*Data provided*:
_ _ _ _ _

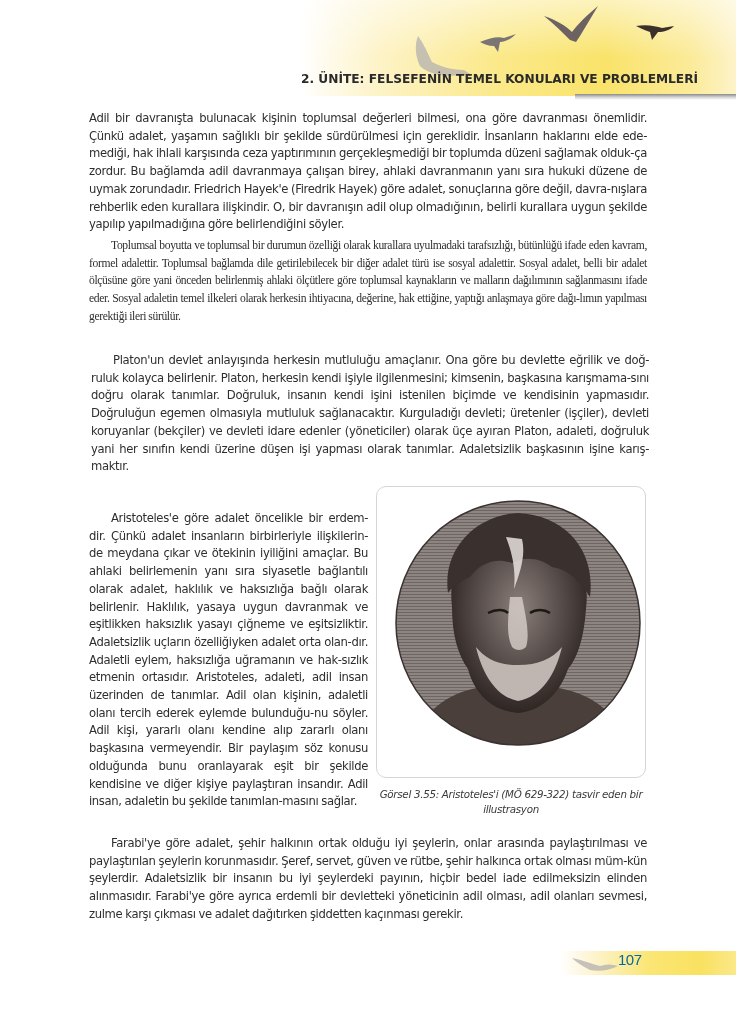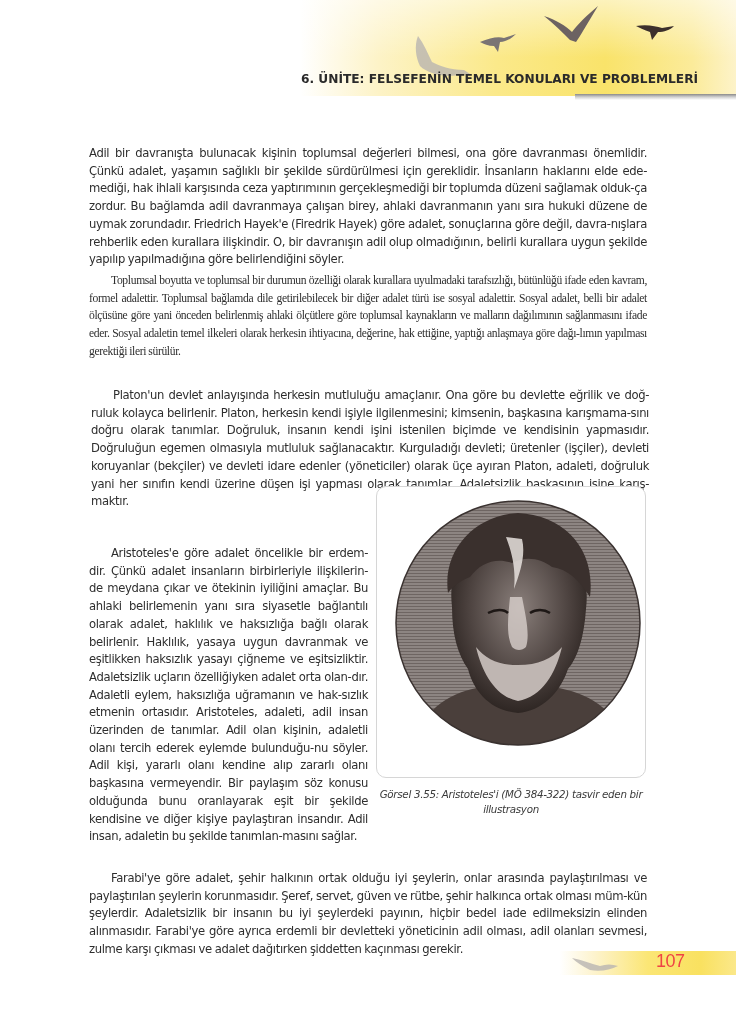--- a/index.html
+++ b/index.html
@@ -76,7 +76,7 @@
   <path d="M256 26 C266 24 276 26 282 28 L294 26 C290 30 284 32 278 32 L272 40 L270 32 C264 30 260 28 256 26 Z" fill="#3c302c"></path>
 </svg>
 <div class="header-shadow"></div>
-<div class="unit-title">6. ÜNİTE: FELSEFENİN TEMEL KONULARI VE PROBLEMLERİ</div>
+<div class="unit-title">2. ÜNİTE: FELSEFENİN TEMEL KONULARI VE PROBLEMLERİ</div>
 
 <div class="text" id="p1">
   <p>Adil bir davranışta bulunacak kişinin toplumsal değerleri bilmesi, ona göre davranması önemlidir. Çünkü adalet, yaşamın sağlıklı bir şekilde sürdürülmesi için gereklidir. İnsanların haklarını elde ede-mediği, hak ihlali karşısında ceza yaptırımının gerçekleşmediği bir toplumda düzeni sağlamak olduk-ça zordur. Bu bağlamda adil davranmaya çalışan birey, ahlaki davranmanın yanı sıra hukuki düzene de uymak zorundadır. Friedrich Hayek'e (Firedrik Hayek) göre adalet, sonuçlarına göre değil, davra-nışlara rehberlik eden kurallara ilişkindir. O, bir davranışın adil olup olmadığının, belirli kurallara uygun şekilde yapılıp yapılmadığına göre belirlendiğini söyler.</p>

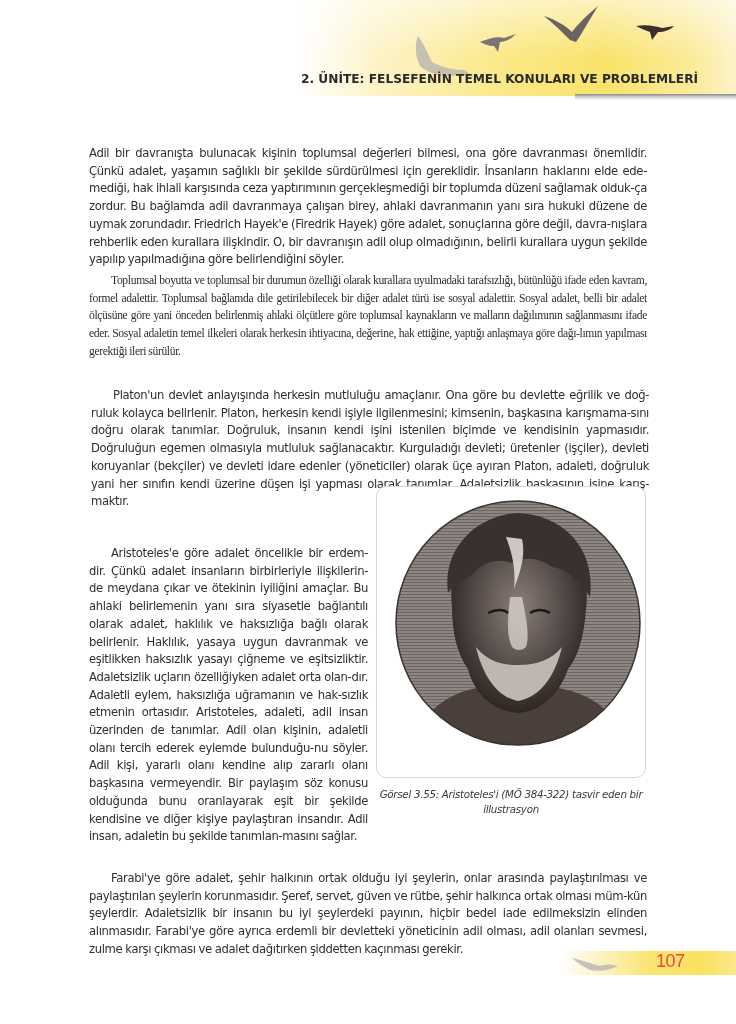--- a/index.html
+++ b/index.html
@@ -33,7 +33,7 @@
     font-family:"DejaVu Sans", sans-serif;
     font-size:11.6px; line-height:17.7px; color:#2e2e2e;
     text-align:justify; hyphens:manual;
-    letter-spacing:-0.35px; word-spacing:-0.4px;margin-top:35px;
+    letter-spacing:-0.35px; word-spacing:-0.4px;
   }
   .text p { margin:0; text-indent:0; }
   .indent { text-indent:22px !important; }

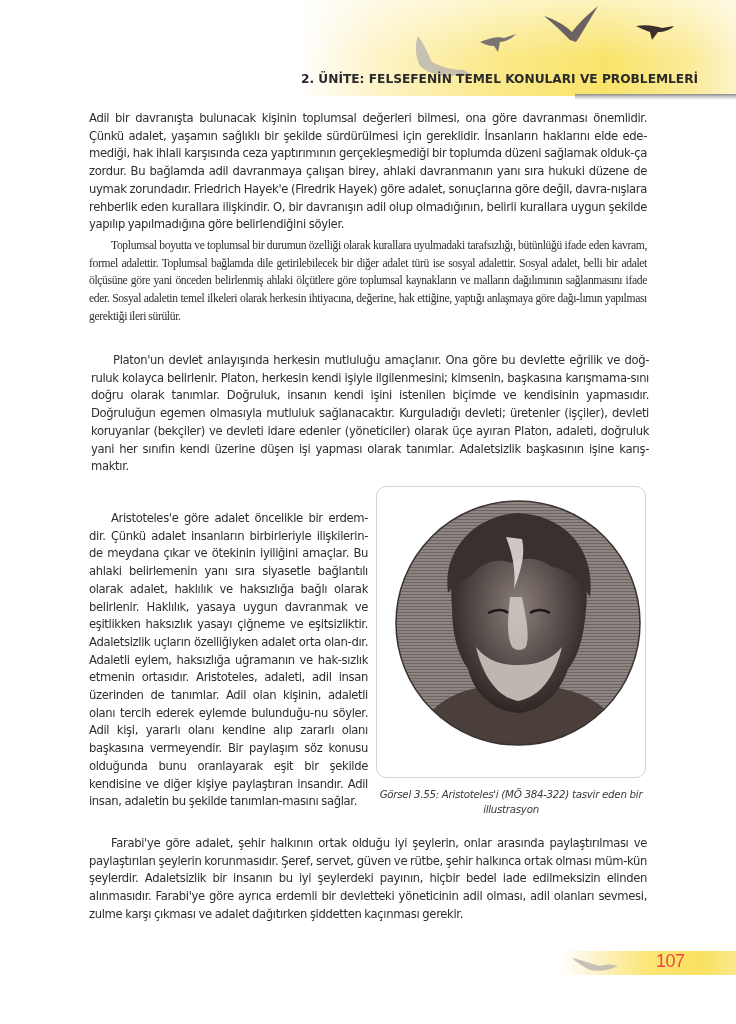--- a/index.html
+++ b/index.html
@@ -119,7 +119,7 @@
   </g>
   <circle cx="126" cy="126" r="122" fill="none" stroke="#3a3230" stroke-width="1.5"></circle>
 </svg>
-<div class="caption">Görsel 3.55: Aristoteles'i (MÖ 384-322) tasvir eden bir illustrasyon</div>
+<div class="caption">Görsel 3.55: Aristoteles'i (MÖ 629-322) tasvir eden bir illustrasyon</div>
 
 <div class="text" id="p5">
   <p class="indent">Farabi'ye göre adalet, şehir halkının ortak olduğu iyi şeylerin, onlar arasında paylaştırılması ve paylaştırılan şeylerin korunmasıdır. Şeref, servet, güven ve rütbe, şehir halkınca ortak olması müm-kün şeylerdir. Adaletsizlik bir insanın bu iyi şeylerdeki payının, hiçbir bedel iade edilmeksizin elinden alınmasıdır. Farabi'ye göre ayrıca erdemli bir devletteki yöneticinin adil olması, adil olanları sevmesi, zulme karşı çıkması ve adalet dağıtırken şiddetten kaçınması gerekir.</p>

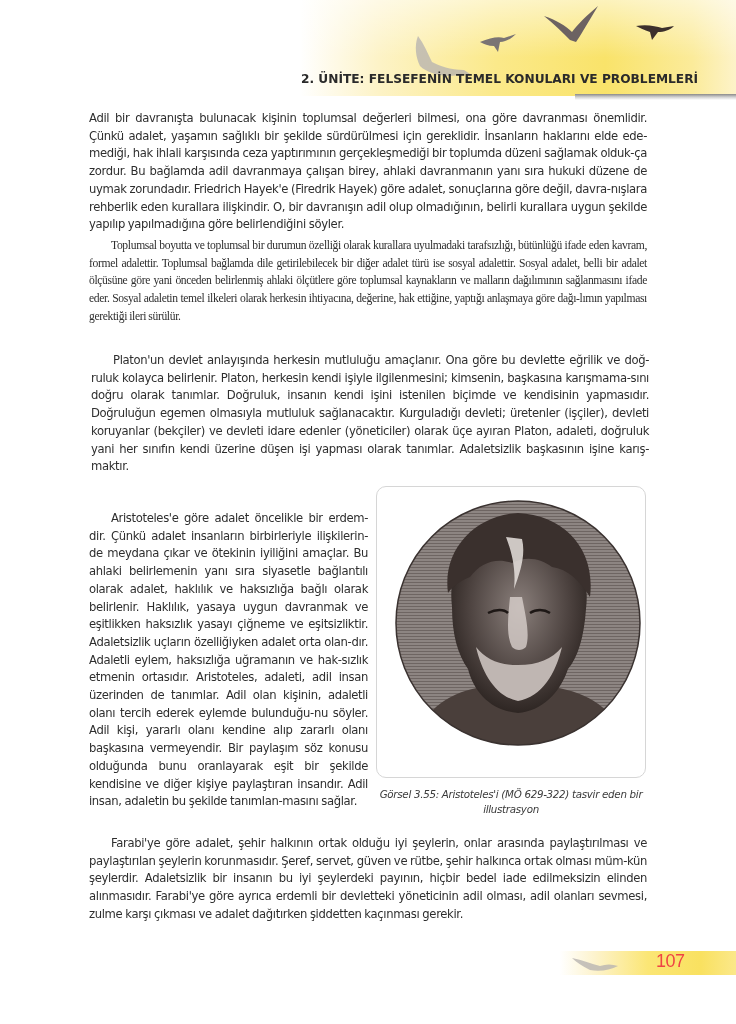--- a/index.html
+++ b/index.html
@@ -59,8 +59,8 @@
     background: linear-gradient(90deg, rgba(255,255,255,0) 0%, #fdf3cc 20%, #fbe675 50%, #f9e160 80%, #fbe88a 100%);
   }
   .page-number {
-    position:absolute; left:656px; top:951px;
-    font-family:"Liberation Sans", sans-serif; font-size:18px; color:#ef4444;
+    position:absolute; left:618px; top:951px;
+    font-family:"Liberation Sans", sans-serif; font-size:15px; color:#0369a1;
     letter-spacing:-0.5px;
   }
   .footer-bird { position:absolute; left:570px; top:952px; width:50px; height:22px; }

_ _ _ _ _

*Task requirements*: Please return only the lines above, starting at the line that has "-76,7 +76,7 @@" and ending at the line that has "<p>Adil bir davranışta", keeping both and leaving each one unchanged.

*Your solution*:
@@ -76,7 +76,7 @@
   <path d="M256 26 C266 24 276 26 282 28 L294 26 C290 30 284 32 278 32 L272 40 L270 32 C264 30 260 28 256 26 Z" fill="#3c302c"></path>
 </svg>
 <div class="header-shadow"></div>
-<div class="unit-title">6. ÜNİTE: FELSEFENİN TEMEL KONULARI VE PROBLEMLERİ</div>
+<div class="unit-title">2. ÜNİTE: FELSEFENİN TEMEL KONULARI VE PROBLEMLERİ</div>
 
 <div class="text" id="p1">
   <p>Adil bir davranışta bulunacak kişinin toplumsal değerleri bilmesi, ona göre davranması önemlidir. Çünkü adalet, yaşamın sağlıklı bir şekilde sürdürülmesi için gereklidir. İnsanların haklarını elde ede-mediği, hak ihlali karşısında ceza yaptırımının gerçekleşmediği bir toplumda düzeni sağlamak olduk-ça zordur. Bu bağlamda adil davranmaya çalışan birey, ahlaki davranmanın yanı sıra hukuki düzene de uymak zorundadır. Friedrich Hayek'e (Firedrik Hayek) göre adalet, sonuçlarına göre değil, davra-nışlara rehberlik eden kurallara ilişkindir. O, bir davranışın adil olup olmadığının, belirli kurallara uygun şekilde yapılıp yapılmadığına göre belirlendiğini söyler.</p>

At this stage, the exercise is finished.